How cognitive-behavioral therapy components impact mental health

In a recent study published in Science Advances, researchers tested the effects of cognitive-behavioral therapy components on cognitive mechanisms.

Study: Different components of cognitive-behavioral therapy affect specific cognitive mechanisms. Image Credit: Microgen/


Psychotherapy programs are complex, multicomponent interventions that can effectively treat common mental health problems. However, there is a lack of understanding about how the different components of these programs work.

Gaining insights into these programs is vital as delineating mechanisms can help achieve mental health research goals, such as improved efficacy, engagement, and treatment personalization.

The study and findings

In the present study, researchers investigated the mechanisms by which specific components of cognitive and behavioral therapies work. First, each set of measures and tasks underwent analytic and design optimizations.

Next, various studies were performed to test whether interventions derived from distinct components of cognitive restructuring and behavioral activation therapies impact their proposed mechanisms.

Participants completed task-based assessments twice, with their assignment to an active or a matched control intervention in between (the two).

After these initial discovery experiments, replication tests were performed to examine the reliability of the results. After each study, participants provided clinical and demographic information.

The team developed a short, gamified task to investigate how a goal-setting intervention affects reward-effort decision-making.

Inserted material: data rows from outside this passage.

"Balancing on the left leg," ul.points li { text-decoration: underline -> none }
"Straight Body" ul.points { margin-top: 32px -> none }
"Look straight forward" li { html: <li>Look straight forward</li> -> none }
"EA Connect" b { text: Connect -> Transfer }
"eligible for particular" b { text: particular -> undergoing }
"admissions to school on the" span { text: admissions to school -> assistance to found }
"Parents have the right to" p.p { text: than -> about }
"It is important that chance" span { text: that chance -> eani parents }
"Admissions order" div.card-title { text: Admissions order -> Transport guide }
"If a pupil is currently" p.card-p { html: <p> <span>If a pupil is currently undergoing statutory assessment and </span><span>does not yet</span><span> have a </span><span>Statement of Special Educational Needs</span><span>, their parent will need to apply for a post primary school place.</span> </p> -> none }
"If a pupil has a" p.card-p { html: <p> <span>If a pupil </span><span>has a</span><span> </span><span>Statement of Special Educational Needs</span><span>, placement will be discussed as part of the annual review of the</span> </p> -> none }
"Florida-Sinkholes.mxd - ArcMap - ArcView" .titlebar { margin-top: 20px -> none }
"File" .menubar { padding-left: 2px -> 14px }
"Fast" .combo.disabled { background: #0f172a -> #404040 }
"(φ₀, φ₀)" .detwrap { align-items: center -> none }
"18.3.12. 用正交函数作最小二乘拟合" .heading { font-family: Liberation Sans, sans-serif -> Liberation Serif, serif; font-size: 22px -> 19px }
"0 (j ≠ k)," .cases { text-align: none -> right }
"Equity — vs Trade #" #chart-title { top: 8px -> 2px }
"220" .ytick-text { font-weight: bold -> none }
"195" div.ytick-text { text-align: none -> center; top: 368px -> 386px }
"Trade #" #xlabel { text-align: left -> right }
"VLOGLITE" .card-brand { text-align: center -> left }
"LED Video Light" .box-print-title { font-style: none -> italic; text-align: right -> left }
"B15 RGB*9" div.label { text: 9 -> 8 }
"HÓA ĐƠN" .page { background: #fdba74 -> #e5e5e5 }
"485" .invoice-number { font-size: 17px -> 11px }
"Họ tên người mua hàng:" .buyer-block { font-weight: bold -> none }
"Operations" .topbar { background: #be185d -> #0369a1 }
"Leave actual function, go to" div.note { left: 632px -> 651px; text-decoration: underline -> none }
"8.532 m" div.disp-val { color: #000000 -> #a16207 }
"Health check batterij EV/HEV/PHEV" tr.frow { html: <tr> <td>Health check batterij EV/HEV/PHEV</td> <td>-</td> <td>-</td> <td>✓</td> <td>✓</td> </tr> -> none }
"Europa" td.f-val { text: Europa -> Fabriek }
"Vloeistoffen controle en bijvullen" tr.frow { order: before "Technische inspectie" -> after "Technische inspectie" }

This intervention was based on exercises from a behavioral activation therapy for low mood and comprised texts describing the significance of setting realistic goals. Participants had to select between two options that varied in effort and reward.

The option with a higher reward required more effort. Subjects had to exert the required efforts to gain the reward within a limited time. Participants rated their sense of achievement, pleasure, and boredom after each block of trials.

During the second time (i.e., post-intervention), the goal-setting group had to set a goal (e.g., the number of coins to be earned) before each block.

Linear mixed-effect modeling indicated significant interactions between the intervention condition and time point (pre- and post-intervention) when choosing higher-effort and reward options.

Moreover, there was a greater choice of higher-effort options the second time in the goal-setting group due to a reduction in effort sensitivity.

Further, participants in the goal-setting intervention had a greater sense of achievement upon successful efforts, greater pleasure in gaining rewards, and lower boredom during the second time.

Next, the team developed and used a causal attribution task to investigate the effects of cognitive restructuring. This intervention was based on materials from cognitive therapy for low mood.

Subjects were presented with brief descriptions of events and instructed to select which of the four listed causal explanations they thought most likely.

The four explanations varied in terms of describing global and internal causes. Consistently, linear mixed-effects modeling showed significant interactions between intervention and time point, i.e., pre- and post-intervention, on the choice of internal attributions for negative events.

There was a lower choice of internal attributions for negative events during the second time in the intervention group, and this was due to a declined tendency to attribute negative events to internal (or self-related) causes.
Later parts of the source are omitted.